=== The task ===
Every entry below should be returned exactly as it appears, with pictures left out.

=== Records supplied ===
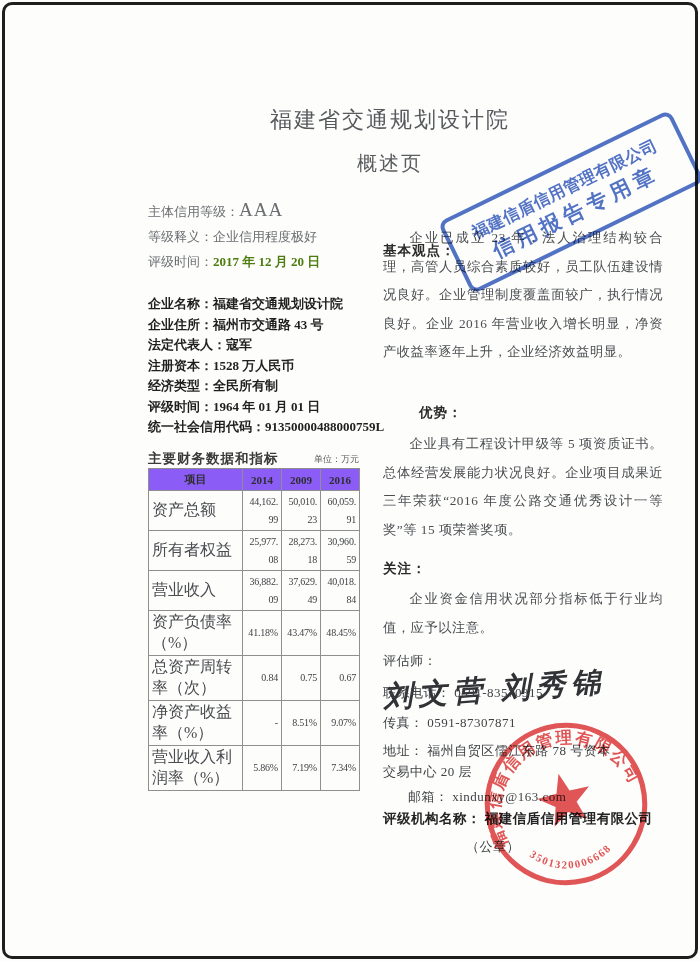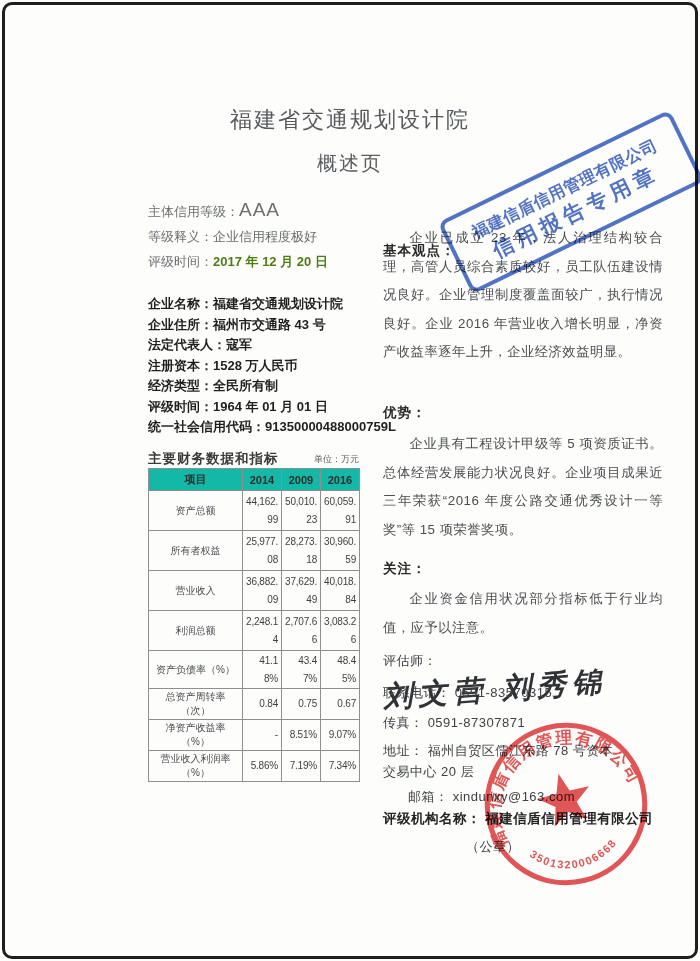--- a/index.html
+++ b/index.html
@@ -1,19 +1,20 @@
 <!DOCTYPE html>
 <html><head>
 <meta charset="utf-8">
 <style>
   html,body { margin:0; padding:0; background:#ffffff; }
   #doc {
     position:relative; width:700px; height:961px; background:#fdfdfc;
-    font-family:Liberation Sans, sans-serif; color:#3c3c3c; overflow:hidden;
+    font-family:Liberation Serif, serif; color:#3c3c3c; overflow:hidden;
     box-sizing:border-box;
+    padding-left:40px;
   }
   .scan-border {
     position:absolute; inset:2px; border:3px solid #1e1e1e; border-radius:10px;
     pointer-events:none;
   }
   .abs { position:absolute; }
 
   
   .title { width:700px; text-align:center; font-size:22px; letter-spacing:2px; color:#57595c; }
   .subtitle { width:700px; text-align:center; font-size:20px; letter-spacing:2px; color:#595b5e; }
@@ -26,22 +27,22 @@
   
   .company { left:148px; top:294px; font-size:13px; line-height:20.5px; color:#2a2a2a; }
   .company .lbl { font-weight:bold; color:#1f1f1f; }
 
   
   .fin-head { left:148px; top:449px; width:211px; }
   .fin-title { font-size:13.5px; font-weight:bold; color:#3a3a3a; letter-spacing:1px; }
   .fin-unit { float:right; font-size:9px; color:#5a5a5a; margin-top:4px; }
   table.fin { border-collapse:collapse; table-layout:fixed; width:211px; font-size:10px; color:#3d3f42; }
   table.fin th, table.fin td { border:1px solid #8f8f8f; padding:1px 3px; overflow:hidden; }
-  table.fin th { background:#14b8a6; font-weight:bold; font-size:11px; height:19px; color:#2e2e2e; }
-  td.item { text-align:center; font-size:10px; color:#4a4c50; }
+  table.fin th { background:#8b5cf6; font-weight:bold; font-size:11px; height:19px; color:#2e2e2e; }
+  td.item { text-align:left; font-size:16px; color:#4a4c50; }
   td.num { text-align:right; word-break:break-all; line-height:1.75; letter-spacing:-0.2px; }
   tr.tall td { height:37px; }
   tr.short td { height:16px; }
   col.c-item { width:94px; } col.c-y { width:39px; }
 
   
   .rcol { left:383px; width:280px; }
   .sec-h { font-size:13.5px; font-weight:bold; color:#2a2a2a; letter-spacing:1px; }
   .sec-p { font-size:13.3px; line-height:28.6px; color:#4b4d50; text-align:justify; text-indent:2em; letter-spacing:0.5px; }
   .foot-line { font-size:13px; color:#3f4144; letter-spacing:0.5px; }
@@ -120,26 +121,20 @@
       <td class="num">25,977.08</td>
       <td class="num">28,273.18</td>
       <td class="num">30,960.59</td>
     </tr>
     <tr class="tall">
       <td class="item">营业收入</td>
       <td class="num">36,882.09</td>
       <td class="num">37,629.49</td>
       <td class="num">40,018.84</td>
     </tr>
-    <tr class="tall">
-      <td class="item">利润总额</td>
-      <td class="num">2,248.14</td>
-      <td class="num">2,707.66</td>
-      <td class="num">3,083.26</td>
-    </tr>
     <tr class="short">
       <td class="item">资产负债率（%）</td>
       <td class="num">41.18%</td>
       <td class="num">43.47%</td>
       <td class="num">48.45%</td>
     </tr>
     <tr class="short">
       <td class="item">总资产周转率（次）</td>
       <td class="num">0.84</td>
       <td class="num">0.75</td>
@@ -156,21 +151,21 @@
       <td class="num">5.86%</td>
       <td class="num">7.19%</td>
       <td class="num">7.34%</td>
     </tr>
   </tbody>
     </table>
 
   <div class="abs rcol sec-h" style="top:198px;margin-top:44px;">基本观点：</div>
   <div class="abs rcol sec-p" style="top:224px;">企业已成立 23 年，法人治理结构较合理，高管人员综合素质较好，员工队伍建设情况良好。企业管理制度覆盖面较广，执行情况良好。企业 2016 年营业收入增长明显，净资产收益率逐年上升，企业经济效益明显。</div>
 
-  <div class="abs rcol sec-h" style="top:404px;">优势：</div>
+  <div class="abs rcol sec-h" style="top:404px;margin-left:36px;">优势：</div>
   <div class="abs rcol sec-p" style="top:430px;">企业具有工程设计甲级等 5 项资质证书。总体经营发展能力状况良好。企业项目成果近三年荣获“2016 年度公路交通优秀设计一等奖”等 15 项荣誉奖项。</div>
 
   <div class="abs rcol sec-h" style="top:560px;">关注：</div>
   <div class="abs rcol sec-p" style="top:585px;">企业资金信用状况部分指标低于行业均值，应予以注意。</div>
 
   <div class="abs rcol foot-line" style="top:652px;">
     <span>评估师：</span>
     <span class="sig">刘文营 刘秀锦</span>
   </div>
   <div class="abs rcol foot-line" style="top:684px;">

=== Response box ===
--- a/index.html
+++ b/index.html
@@ -1,19 +1,20 @@
 <!DOCTYPE html>
 <html><head>
 <meta charset="utf-8">
 <style>
   html,body { margin:0; padding:0; background:#ffffff; }
   #doc {
     position:relative; width:700px; height:961px; background:#fdfdfc;
-    font-family:Liberation Sans, sans-serif; color:#3c3c3c; overflow:hidden;
+    font-family:Liberation Serif, serif; color:#3c3c3c; overflow:hidden;
     box-sizing:border-box;
+    padding-left:40px;
   }
   .scan-border {
     position:absolute; inset:2px; border:3px solid #1e1e1e; border-radius:10px;
     pointer-events:none;
   }
   .abs { position:absolute; }
 
   
   .title { width:700px; text-align:center; font-size:22px; letter-spacing:2px; color:#57595c; }
   .subtitle { width:700px; text-align:center; font-size:20px; letter-spacing:2px; color:#595b5e; }
@@ -26,22 +27,22 @@
   
   .company { left:148px; top:294px; font-size:13px; line-height:20.5px; color:#2a2a2a; }
   .company .lbl { font-weight:bold; color:#1f1f1f; }
 
   
   .fin-head { left:148px; top:449px; width:211px; }
   .fin-title { font-size:13.5px; font-weight:bold; color:#3a3a3a; letter-spacing:1px; }
   .fin-unit { float:right; font-size:9px; color:#5a5a5a; margin-top:4px; }
   table.fin { border-collapse:collapse; table-layout:fixed; width:211px; font-size:10px; color:#3d3f42; }
   table.fin th, table.fin td { border:1px solid #8f8f8f; padding:1px 3px; overflow:hidden; }
-  table.fin th { background:#14b8a6; font-weight:bold; font-size:11px; height:19px; color:#2e2e2e; }
-  td.item { text-align:center; font-size:10px; color:#4a4c50; }
+  table.fin th { background:#8b5cf6; font-weight:bold; font-size:11px; height:19px; color:#2e2e2e; }
+  td.item { text-align:left; font-size:16px; color:#4a4c50; }
   td.num { text-align:right; word-break:break-all; line-height:1.75; letter-spacing:-0.2px; }
   tr.tall td { height:37px; }
   tr.short td { height:16px; }
   col.c-item { width:94px; } col.c-y { width:39px; }
 
   
   .rcol { left:383px; width:280px; }
   .sec-h { font-size:13.5px; font-weight:bold; color:#2a2a2a; letter-spacing:1px; }
   .sec-p { font-size:13.3px; line-height:28.6px; color:#4b4d50; text-align:justify; text-indent:2em; letter-spacing:0.5px; }
   .foot-line { font-size:13px; color:#3f4144; letter-spacing:0.5px; }
@@ -120,26 +121,20 @@
       <td class="num">25,977.08</td>
       <td class="num">28,273.18</td>
       <td class="num">30,960.59</td>
     </tr>
     <tr class="tall">
       <td class="item">营业收入</td>
       <td class="num">36,882.09</td>
       <td class="num">37,629.49</td>
       <td class="num">40,018.84</td>
     </tr>
-    <tr class="tall">
-      <td class="item">利润总额</td>
-      <td class="num">2,248.14</td>
-      <td class="num">2,707.66</td>
-      <td class="num">3,083.26</td>
-    </tr>
     <tr class="short">
       <td class="item">资产负债率（%）</td>
       <td class="num">41.18%</td>
       <td class="num">43.47%</td>
       <td class="num">48.45%</td>
     </tr>
     <tr class="short">
       <td class="item">总资产周转率（次）</td>
       <td class="num">0.84</td>
       <td class="num">0.75</td>
@@ -156,21 +151,21 @@
       <td class="num">5.86%</td>
       <td class="num">7.19%</td>
       <td class="num">7.34%</td>
     </tr>
   </tbody>
     </table>
 
   <div class="abs rcol sec-h" style="top:198px;margin-top:44px;">基本观点：</div>
   <div class="abs rcol sec-p" style="top:224px;">企业已成立 23 年，法人治理结构较合理，高管人员综合素质较好，员工队伍建设情况良好。企业管理制度覆盖面较广，执行情况良好。企业 2016 年营业收入增长明显，净资产收益率逐年上升，企业经济效益明显。</div>
 
-  <div class="abs rcol sec-h" style="top:404px;">优势：</div>
+  <div class="abs rcol sec-h" style="top:404px;margin-left:36px;">优势：</div>
   <div class="abs rcol sec-p" style="top:430px;">企业具有工程设计甲级等 5 项资质证书。总体经营发展能力状况良好。企业项目成果近三年荣获“2016 年度公路交通优秀设计一等奖”等 15 项荣誉奖项。</div>
 
   <div class="abs rcol sec-h" style="top:560px;">关注：</div>
   <div class="abs rcol sec-p" style="top:585px;">企业资金信用状况部分指标低于行业均值，应予以注意。</div>
 
   <div class="abs rcol foot-line" style="top:652px;">
     <span>评估师：</span>
     <span class="sig">刘文营 刘秀锦</span>
   </div>
   <div class="abs rcol foot-line" style="top:684px;">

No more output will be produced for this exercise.